MATERIAL PROVIDED:
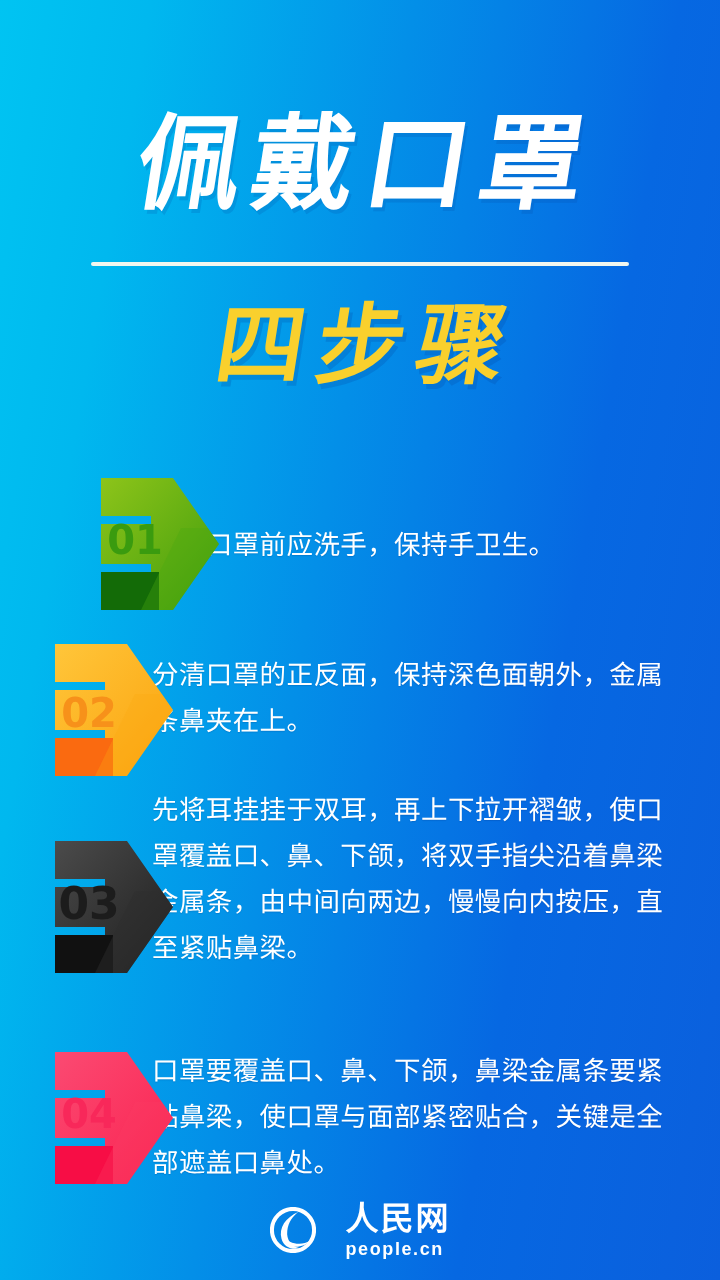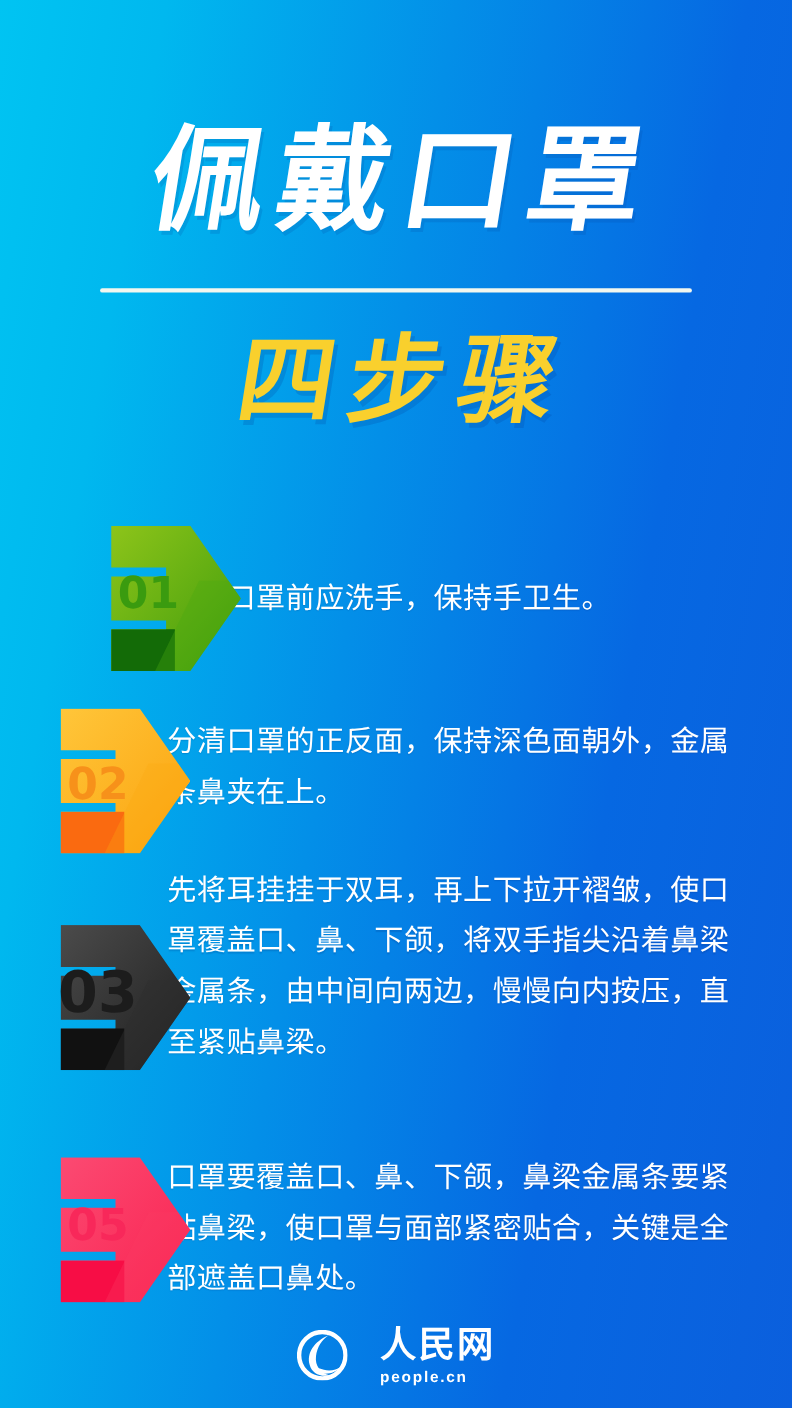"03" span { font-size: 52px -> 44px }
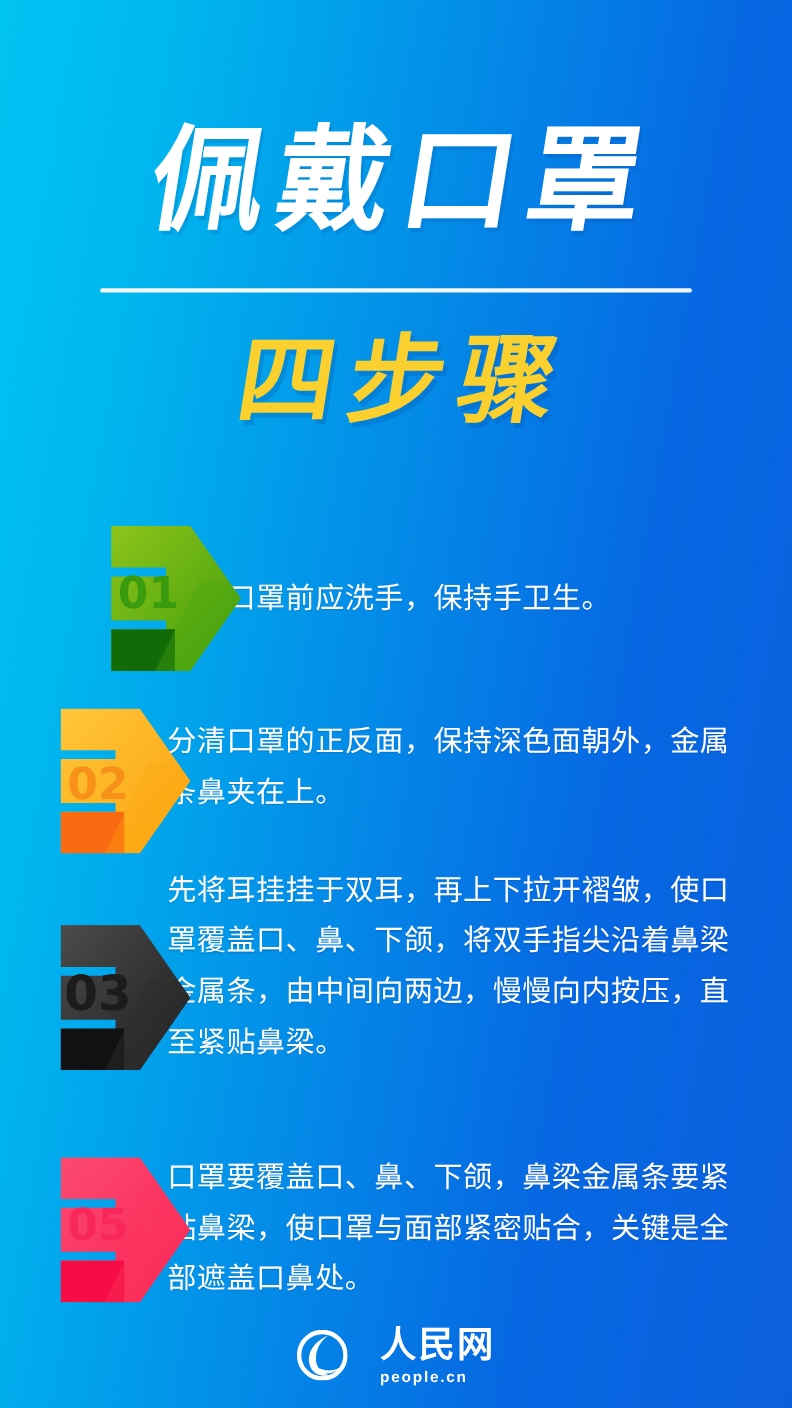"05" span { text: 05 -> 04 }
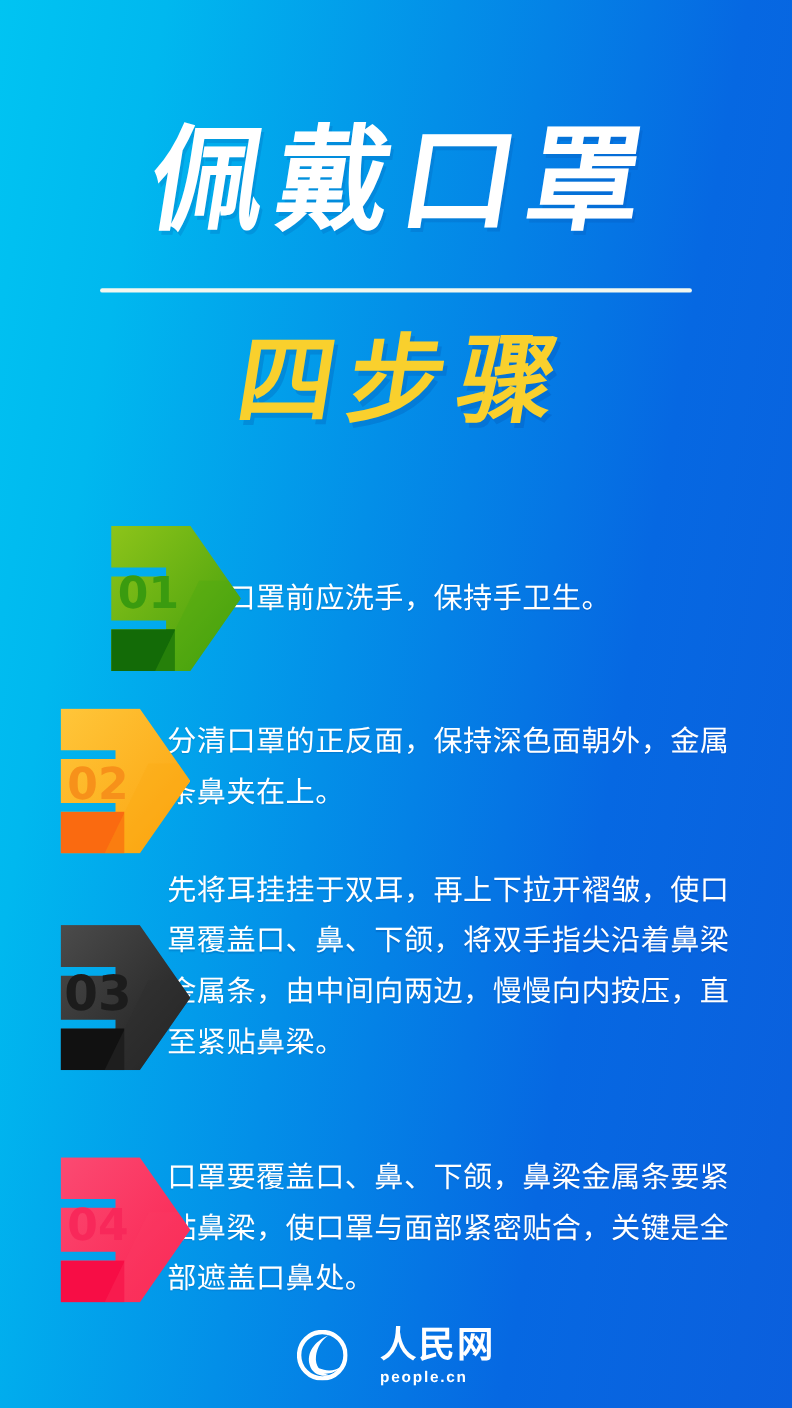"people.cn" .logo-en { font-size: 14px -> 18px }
--
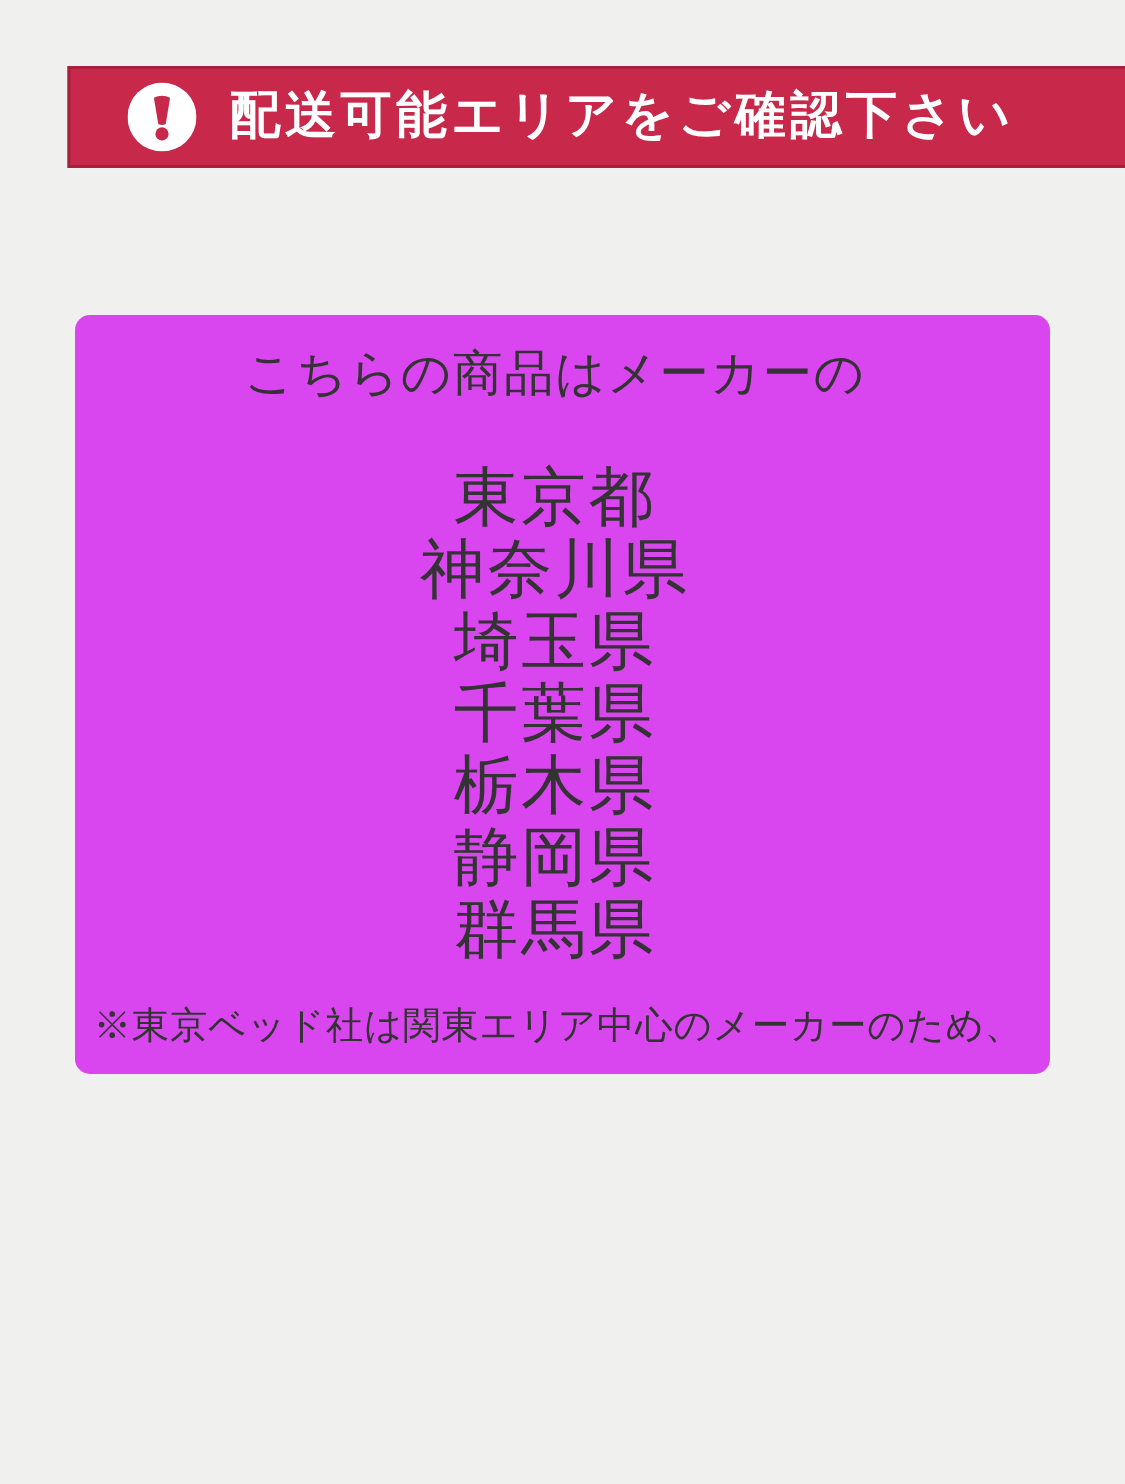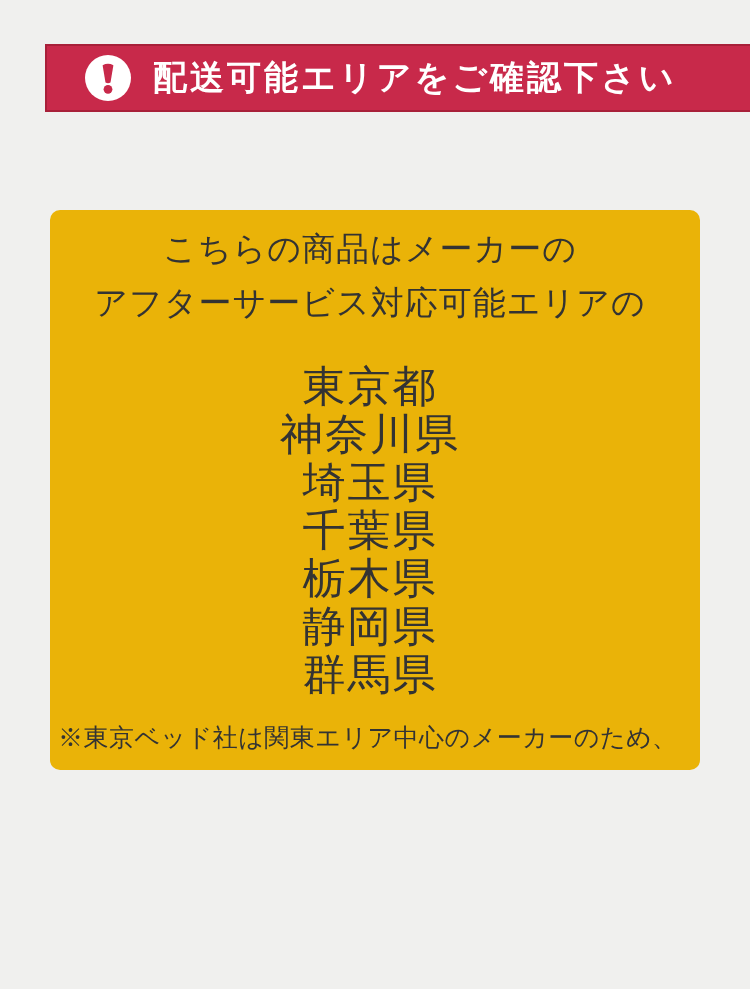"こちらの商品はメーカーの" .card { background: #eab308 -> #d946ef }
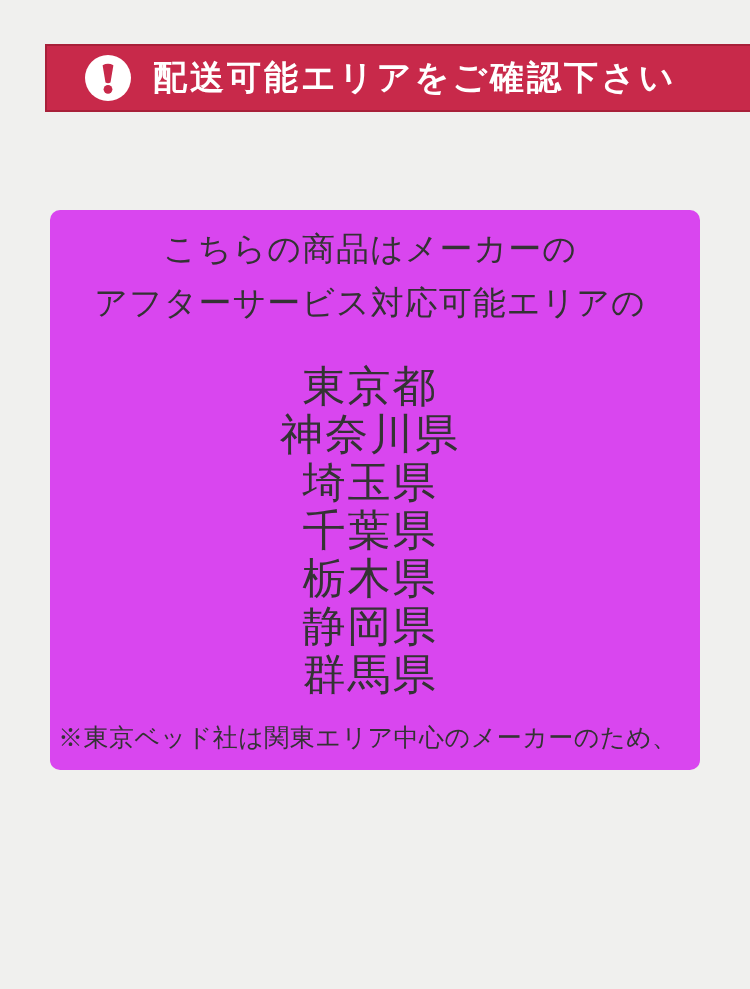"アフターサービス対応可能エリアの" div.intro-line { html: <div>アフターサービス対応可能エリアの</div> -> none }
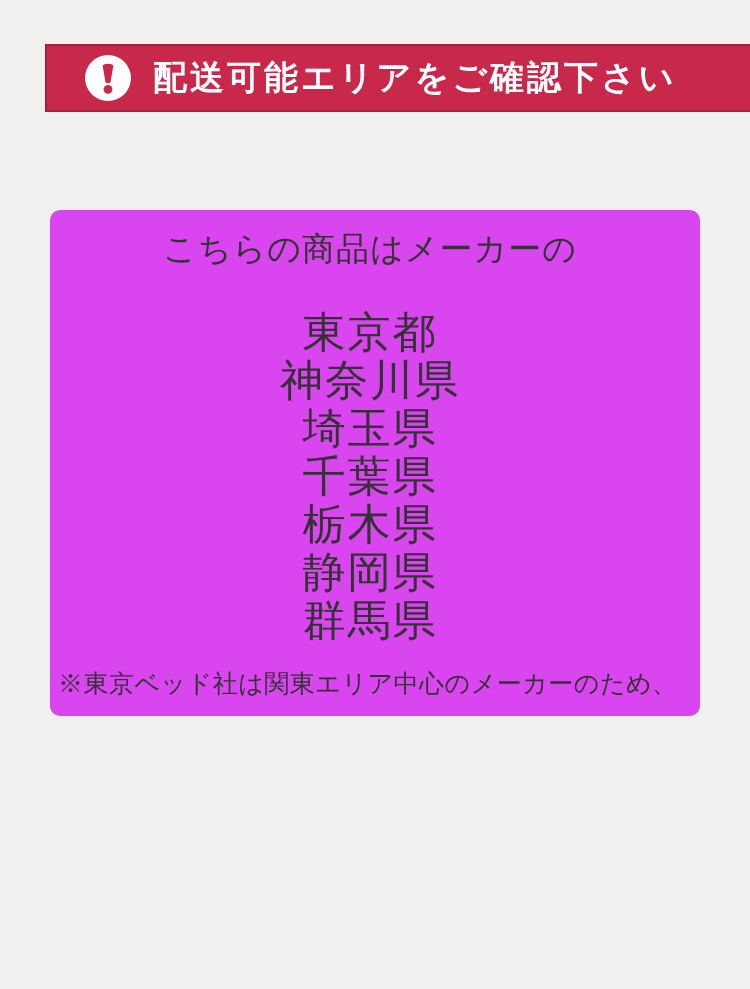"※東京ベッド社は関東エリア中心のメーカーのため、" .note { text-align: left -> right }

WORK TO BE COMPLETED:
Copy the lines above exactly, starting at the one with "background: #eab308 ->" and ending at the one with "text-align: left ->", both included. Leave out any pictures and add nothing else.

SOLUTION FOR THIS TASK:
"こちらの商品はメーカーの" .card { background: #eab308 -> #d946ef }
"アフターサービス対応可能エリアの" div.intro-line { html: <div>アフターサービス対応可能エリアの</div> -> none }
"※東京ベッド社は関東エリア中心のメーカーのため、" .note { text-align: left -> right }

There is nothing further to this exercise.